Now the integrators just converge to constants, even as the motor accelerates:

Pseudo-code implementation:

1 2 3 4 5 6 7 8 9 10 11 12 13 14 15 | h = 6.0f; // Harmonic number k_afc = 100; // AFC Gain - larger gain converges faster s = sin(h*theta); c = cos(h*theta); i_error = i_ref - i; if(abs(thetadot) > 1) //avoid dividing by zero { afc_cos_int += dt*i_error*k_afc*c/thetadot; afc_sin_int += dt*i_error*k_afc*s/thetadot; } afc_out = thetadot*(s*afc_sin_int + c*afc_cos_int); i_error = i_ref - i + afc_out; //Now use this error in the PI current loop. |

And here it is after implementing on the hardware:

The AFC behaves a little strangely when the voltage saturates (causing higher harmonics to show up), and I haven't put any effort into fixing that, but for most operating points it works quite well.

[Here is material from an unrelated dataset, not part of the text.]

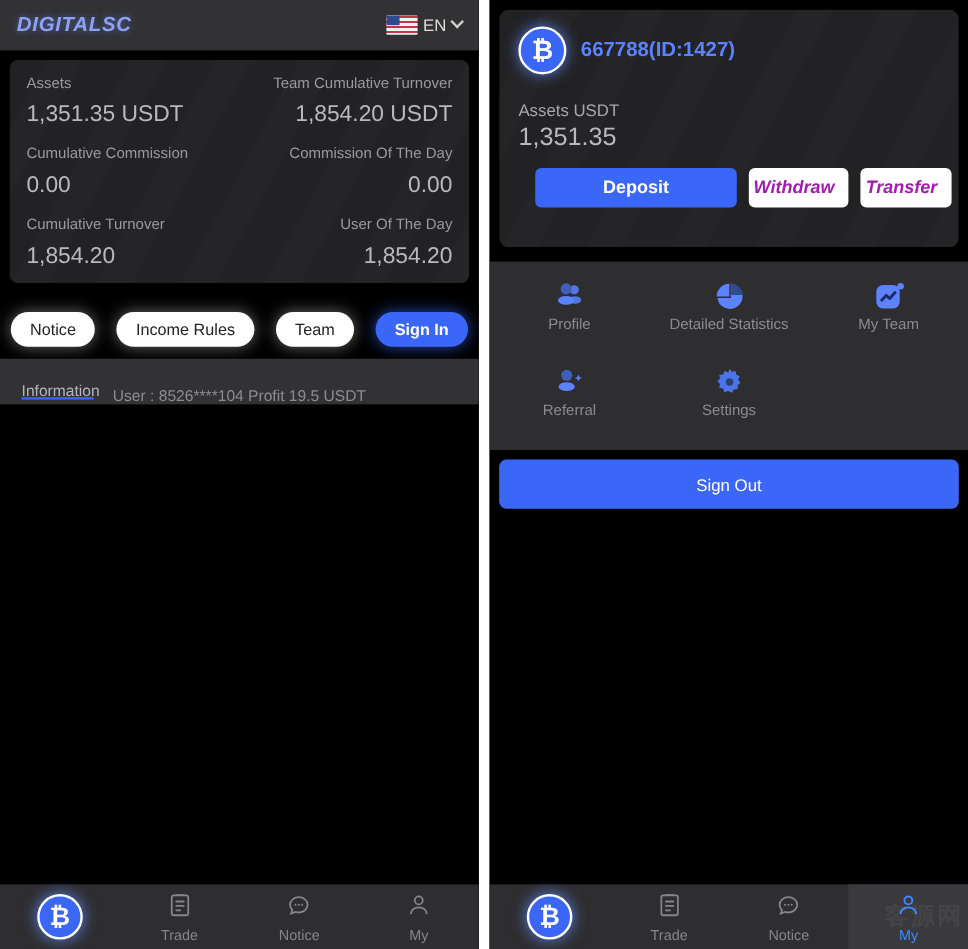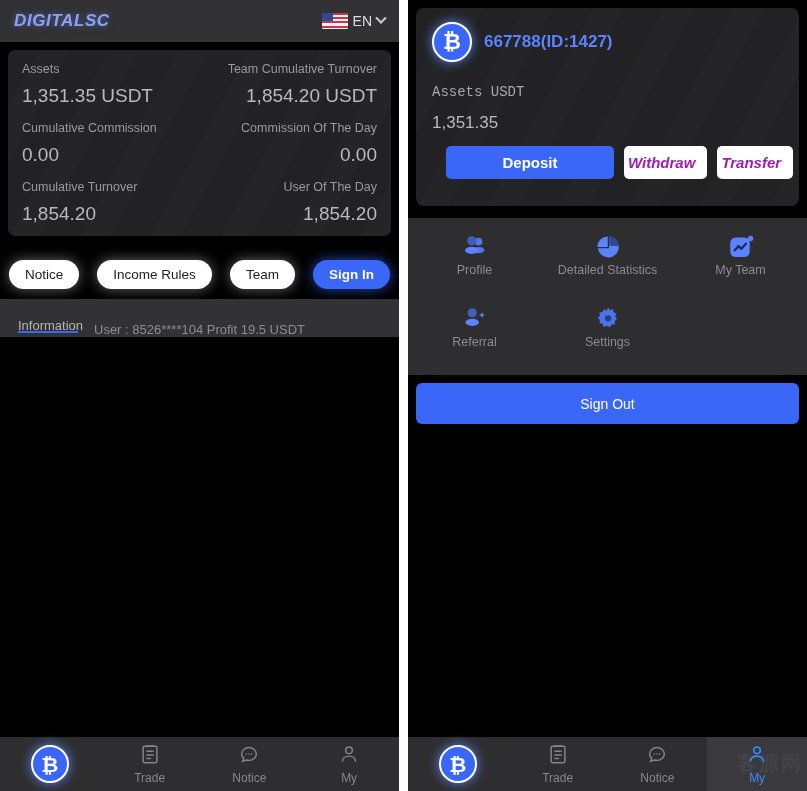"Assets USDT" .acct-sub { font-family: Liberation Mono, monospace -> none }
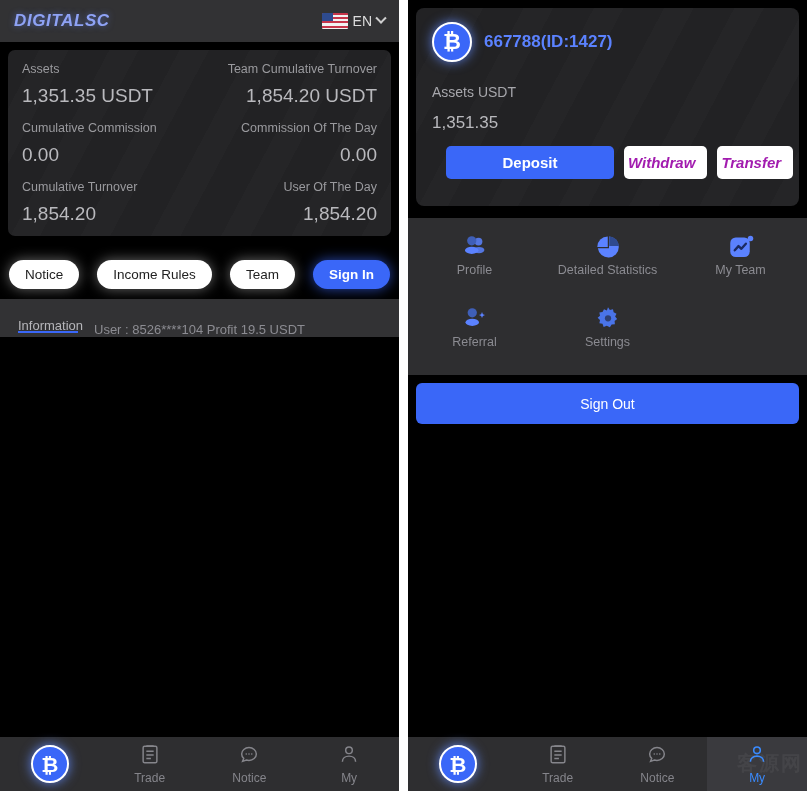"1,351.35" .acct-amt { font-size: 17px -> 21px; margin-top: 13px -> 3px }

Here's an FFT of the phase current at the beginning of the post. There are significant components at 5, 7 and 11 times the electrical frequency:

And here's the FFT after adding an AFC at 6 times the electrical frequency:

In addition to canceling out harmonics, you can use this technique to add in harmonics of your own, or track periodic current references.

For example, a typical way to cancel out cogging torque is to add in an AC component to your Q-axis current reference which tries to cancel out the cogging torque. The controller's ability to track this reference depends on how fast the motor is spinning, and its bandwidth. But if you add in an AFC at the cogging frequencies, the AFC just takes care of tracking the cogging current.

Or if you want to add certain harmonics at the phases, you can do so by taking the dq0 transform of the harmonics you want, then adding those to your D/Q current references with an AFC to track them. Say, for example, you wanted your phase currents to be more trapezoidal, you could take the transform of the trapezoidal waveform, use that as your D/Q current references, and add AFCs at the first few Fourier coefficients in order to track the reference at high speed.